Kay Otto Fisker (14 February 1893 – 21 June 1965) was a Danish architect, designer and educator. He is mostly known for his many housing projects, mainly in the Copenhagen area, and is considered a leading exponent of Danish Functionalism.

==Education and education==
Kay Fisker was born on 14 February 1893 in Frederiksberg, Copenhagen. His parents were pharmacist Asmus Marius Fisker and Petra Louise Jacobsen. He entered the Royal Danish Academy of Fine Arts in 1909 and while there worked at the offices of leading Scandinavian architects such as Anthon Rosen, Sigurd Lewerentz, Gunnar Asplund, and Hack Kampmann parallel to his studies.

==Career==
In 1915, in collaboration with Aage Rafn, Fisker won a competition to design the railway stations along the Almindingen-Gudhjem railway on the Danish island of Bornholm.

After graduating, his career as a practising architect was dominated by numerous influential residential projects.
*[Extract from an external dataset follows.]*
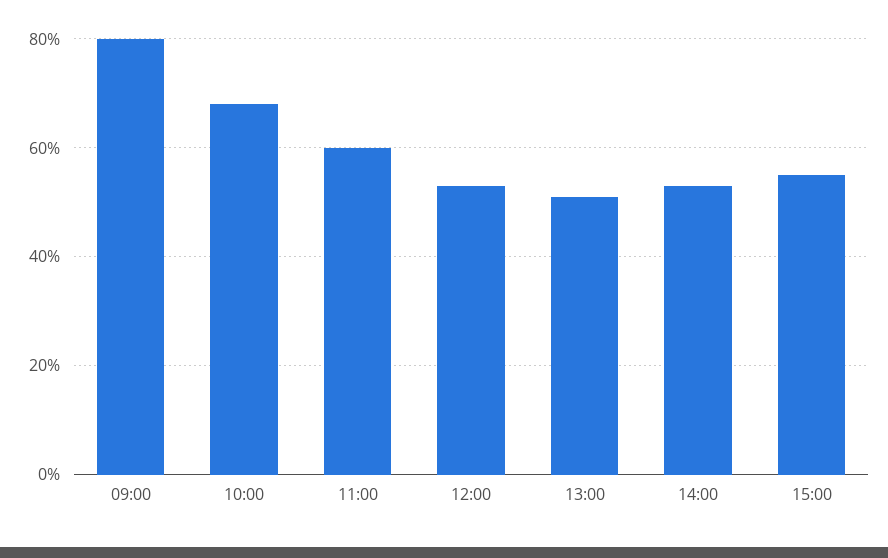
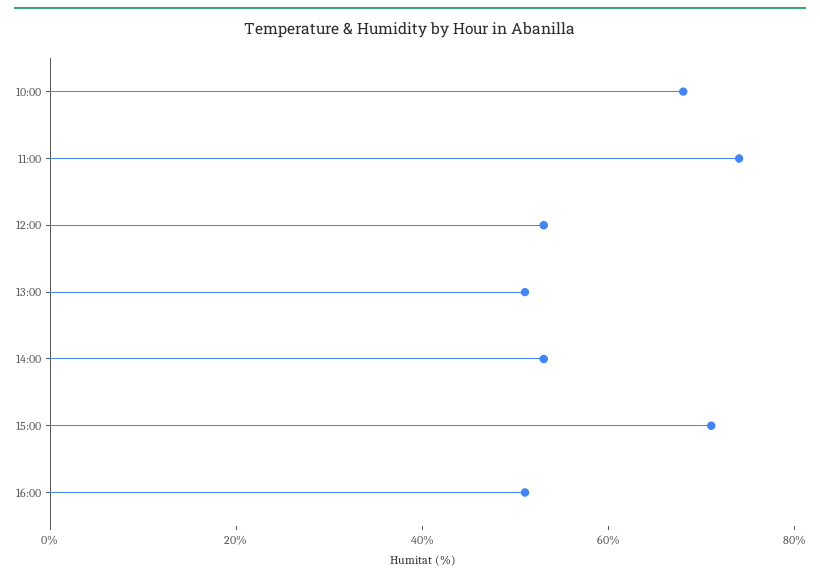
09:00: 80 -> none
11:00: 60 -> 75
15:00: 55 -> 70
16:00: none -> 50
Vestersøhus was built from 1935 to 1939 by Fisker and C. F. Møller. It instantly became a model in Denmark for the balcony and bay window blocks of the time.

A key building in his production was Aarhus University (1931-43), considered to be one of the most important examples of Danish Functionalism, which he designed in collaboration with C. F. Møller, Povl Stegmann, and Carl Theodor Marius Sørensen. Kay Fisker also designed the Danish Academy in Rome. A later residential project was the Dronningegården housing estate in Copenhagen.

==Academia==
From 1936 to 1963 Fisker was a professor at the Royal Academy and as teacher of the school's class on housing he was known as an inspiring lecturer with great influence on Danish housing culture. In 1953 and 1957 he was a visiting professor at the Massachusetts Institute of Technology.

==Writings==
In his writings, Fisker argued in favour of an anonymous and timeless architecture, not fashionable individual achievements. In the 1964 article "Personal Worship or Anonymity", Fisker emphasized the importance of our surroundings being characterized by a whole - as opposed to simply consisting of a number of individual, sensational works. According to Fisker, architecture should be a framework for a 'natural' way of life, not an end in itself.

==Selected buildings==
- Railway stations, Bornholm (1915-15)
- Valnøddevænget 10, Helsingør (1918)
- Hornbækhus housing, Copenhagen (1922)
- Vodroffsvej 2, Frederiksberg (1929)
- Århus University, Århus (1932–43)
- Vester Søhus housing, Copenhagen (with C. F. Møller, 1935–39)
- Fogedgården, Copenhagen (1943–46)
- Dronningegården housing, Copenhagen (with Eske Kristensen, 1943–58)
- Voldparken housing, Copenhagen (with others, 1945–51)
- Danish Academy in Rome, Rome, Italy (1963–65)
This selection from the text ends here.